ISSUE 430 · March 28, 2023
Last week's SQL Tutor 🤖 wasn't perfect but it sure did stir up a lot of interest. It's still live if you haven't checked it out yet. SQL Tutor is the first of what will become a series of Data Elixir experiments and tools. Stay tuned...
Meanwhile, Data Elixir is taking next week off and will be back in your Inbox on April 11. Have a great couple of weeks!
Sam Altman: OpenAI CEO on GPT-4, ChatGPT, and the Future of AI
In his latest interview, Lex Fridman talks with Sam Altman, the CEO of OpenAI. Given Sam's prominence in the startup community and how quickly OpenAI has been releasing groundbreaking new products, this is a good one to watch. The interview covers a lot of ground, including competition, AI fears, future applications, and advice for young people.
Explaining machine learning: A unique role at Amazon Web Services
As both a storyteller and AWS data scientist, Jared Wilber works on the Machine Learning University team where he creates visual explainers to help others learn about machine learning. His team launched MLU Explain, a public website containing fun animations to explain machine-learning concepts in an accessible manner.
Have a product, service, job, or event you'd like to share with Data Elixir readers?
Sponsor an Issue | Talent Collective
Tutorials & Opinions
Finding Undocumented APIs
It's not uncommon for data journalists to build their own datasets and undocumented APIs can be key. In this step-by-step tutorial, Leon Yin from The Markup explores how undocumented APIs have been used in investigations, how to find undocumented APIs in the wild and how to tap into them for robust data collection.
How the heck does one measure color?
Great rabbit hole about how to measure color. This is a fun read that includes historical info, science, and lots of useful links along the way. Color science is HARD!
Replacing an A/B Test with GPT
Could GPT be used to accurately predict the winner of a simple A/B test? This post explores the possibilities and along the way, shows how to build a model that can predict the difference between 2 vectors.

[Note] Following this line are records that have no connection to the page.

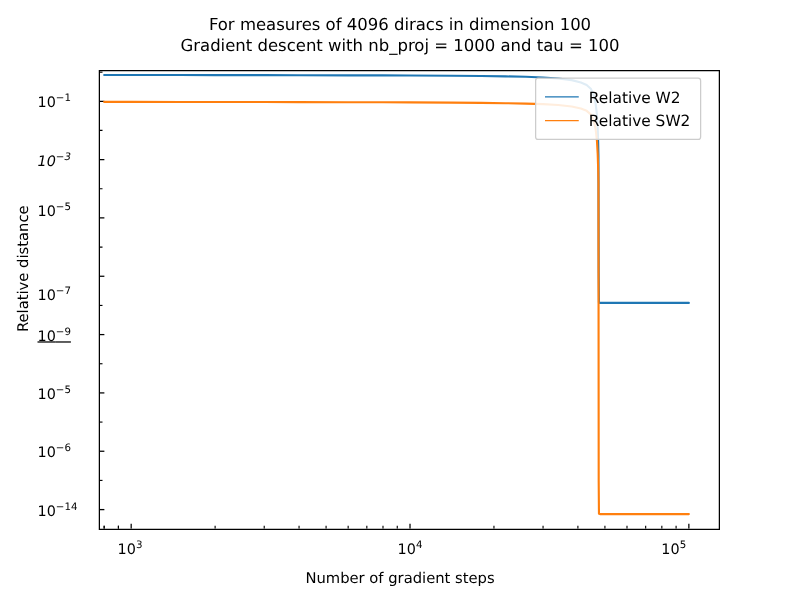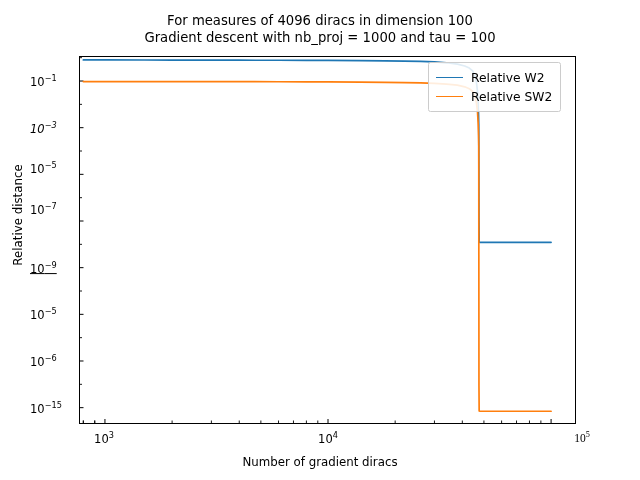--- a/index.html
+++ b/index.html
@@ -80,7 +80,7 @@
       <div class="ytick-label" style="top: 81.017px;">10<sup>−1</sup></div>
       <div class="ytick-label" style="top: 127.68px; font-style: italic;">10<sup>−3</sup></div>
       <div class="ytick-label" style="top: 168px;">10<sup>−5</sup></div>
-      <div class="ytick-label" style="top: 209px;">10<sup>−7</sup></div>
+      <div class="ytick-label" style="top: 235px;">10<sup>−7</sup></div>
       <div class="ytick-label" style="top: 267.669px; text-decoration: underline;">10<sup>−9</sup></div>
       <div class="ytick-label" style="top: 314.332px;">10<sup>−5</sup></div>
       <div class="ytick-label" style="top: 360.995px;">10<sup>−6</sup></div>

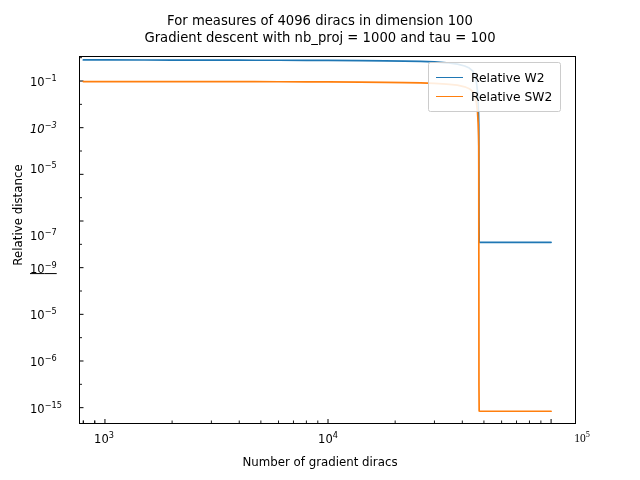--- a/index.html
+++ b/index.html
@@ -84,7 +84,7 @@
       <div class="ytick-label" style="top: 267.669px; text-decoration: underline;">10<sup>−9</sup></div>
       <div class="ytick-label" style="top: 314.332px;">10<sup>−5</sup></div>
       <div class="ytick-label" style="top: 360.995px;">10<sup>−6</sup></div>
-      <div class="ytick-label" style="top: 407.658px;">10<sup>−15</sup></div>
+      <div class="ytick-label" style="top: 407.658px;">10<sup>−14</sup></div>
     </div>
   <div id="xlabels">
       <div class="xtick-label" style="left: 104px;">10<sup>3</sup></div>

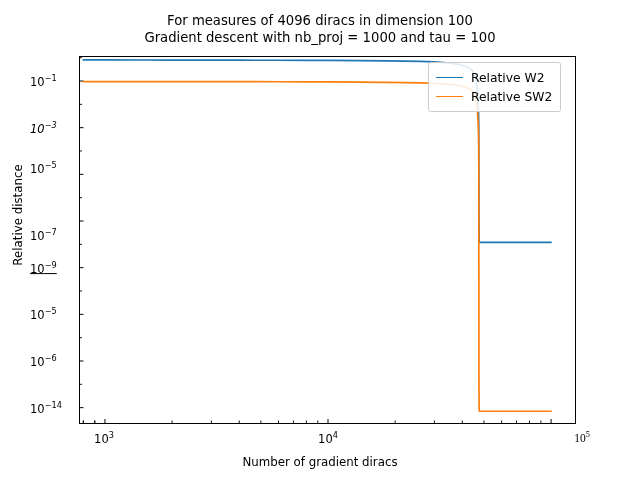--- a/index.html
+++ b/index.html
@@ -89,7 +89,7 @@
   <div id="xlabels">
       <div class="xtick-label" style="left: 104px;">10<sup>3</sup></div>
       <div class="xtick-label" style="left: 328.014px;">10<sup>4</sup></div>
-      <div class="xtick-label" style="left: 582px; font-family: Liberation Serif, serif;">10<sup>5</sup></div>
+      <div class="xtick-label" style="left: 539px;">10<sup>5</sup></div>
     </div>
 
   <div id="xlabel">Number of gradient diracs</div>

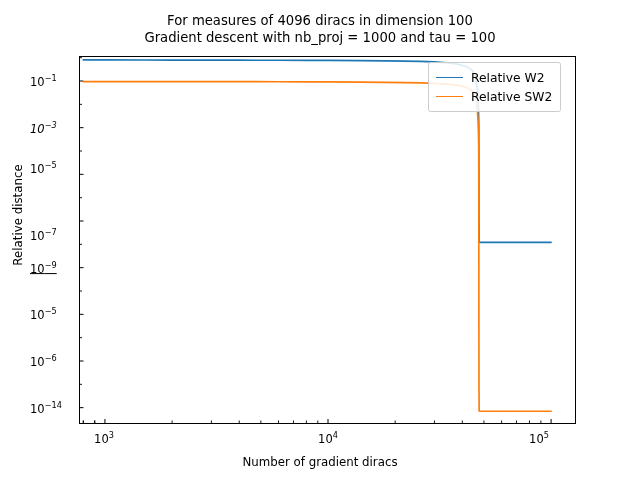--- a/index.html
+++ b/index.html
@@ -92,7 +92,7 @@
       <div class="xtick-label" style="left: 539px;">10<sup>5</sup></div>
     </div>
 
-  <div id="xlabel">Number of gradient diracs</div>
+  <div id="xlabel">Number of gradient steps</div>
   <div id="ylabel">Relative distance</div>
 
   <div id="axes">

The Beginner's Guide to Databases
There are a lot of different types of databases out there, and they all do something slightly different. From Postgres to Elastic to Cassandra, there are virtually unlimited ways to store and query your data; and most companies will use several of them in tandem. This post makes it easy to understand what they all do.
Data for Good: Study Data Science at the Hertie School with a Full Scholarship
The Hertie School launched the Data for Good scholarship funded by the Dieter Schwarz Foundation, which covers 100% of tuition costs and will be awarded to up to 5 students. Applications are open for candidates of the Master of Data Science for Public Policy (MDS) passionate about data and its power to improve policymaking. The deadline to apply is 1 May.
Code & Tools
Data validation in Python: Pandera and Great Expectations
Pandera and Great Expectations are popular Python libraries for performing data validation but which should you choose? This post provides a broad overview of both libraries, shows how to create basic validation tests with each of them, and will help you decide which is best for your particular needs.
Eulogy for Dark Sky, a data visualization masterpiece
Great walk-through of the iOS Dark Sky app and the visualization considerations that led to its huge popularity. Dark Sky presented a lot of data to meet a variety of user needs and it did so in intuitive and compact ways. The insights here are useful for anyone presenting data, from apps and dashboards to papers and slide decks.